> **Exercise objective**
Each line below should be repeated exactly, but no picture should be carried over.

> **Extracted material**
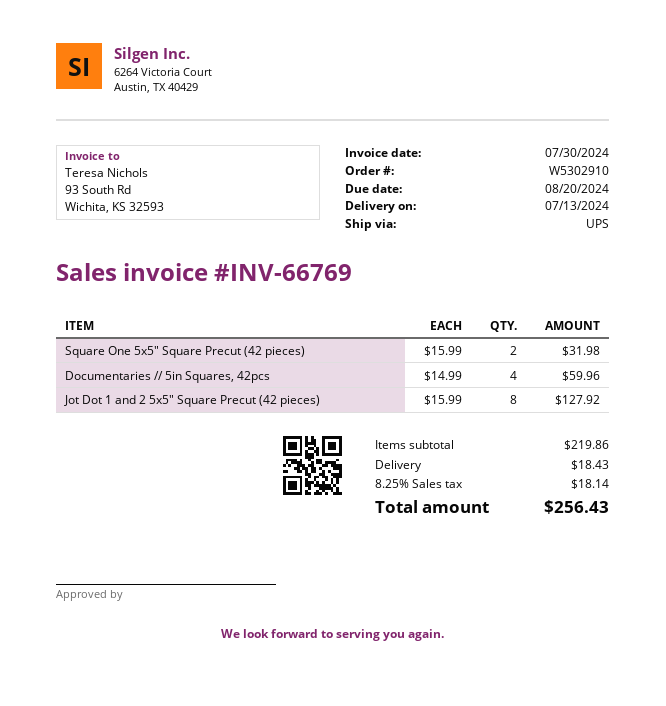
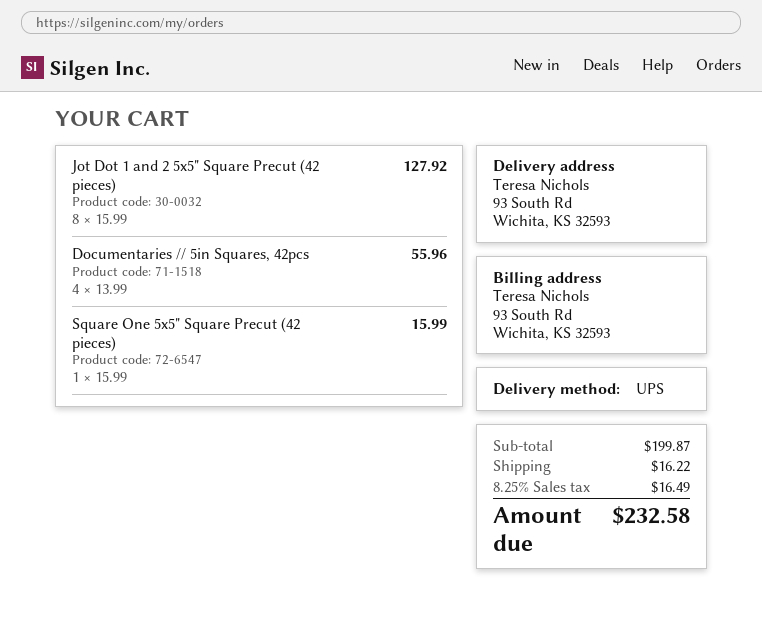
Square One 5x5" Square Precut (42 pieces): 2 x 15.99 = 31.98 -> 1 x 15.99 = 15.99
Documentaries // 5in Squares, 42pcs: 4 x 14.99 = 59.96 -> 4 x 13.99 = 55.96
subtotal: 219.86 -> 199.87
shipping: 18.43 -> 16.22
tax: 8.25% = 18.14 -> 8.25% = 16.49
total: 256.43 -> 232.58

> **Answer**
Square One 5x5" Square Precut (42 pieces): 2 x 15.99 = 31.98 -> 1 x 15.99 = 15.99
Documentaries // 5in Squares, 42pcs: 4 x 14.99 = 59.96 -> 4 x 13.99 = 55.96
subtotal: 219.86 -> 199.87
shipping: 18.43 -> 16.22
tax: 8.25% = 18.14 -> 8.25% = 16.49
total: 256.43 -> 232.58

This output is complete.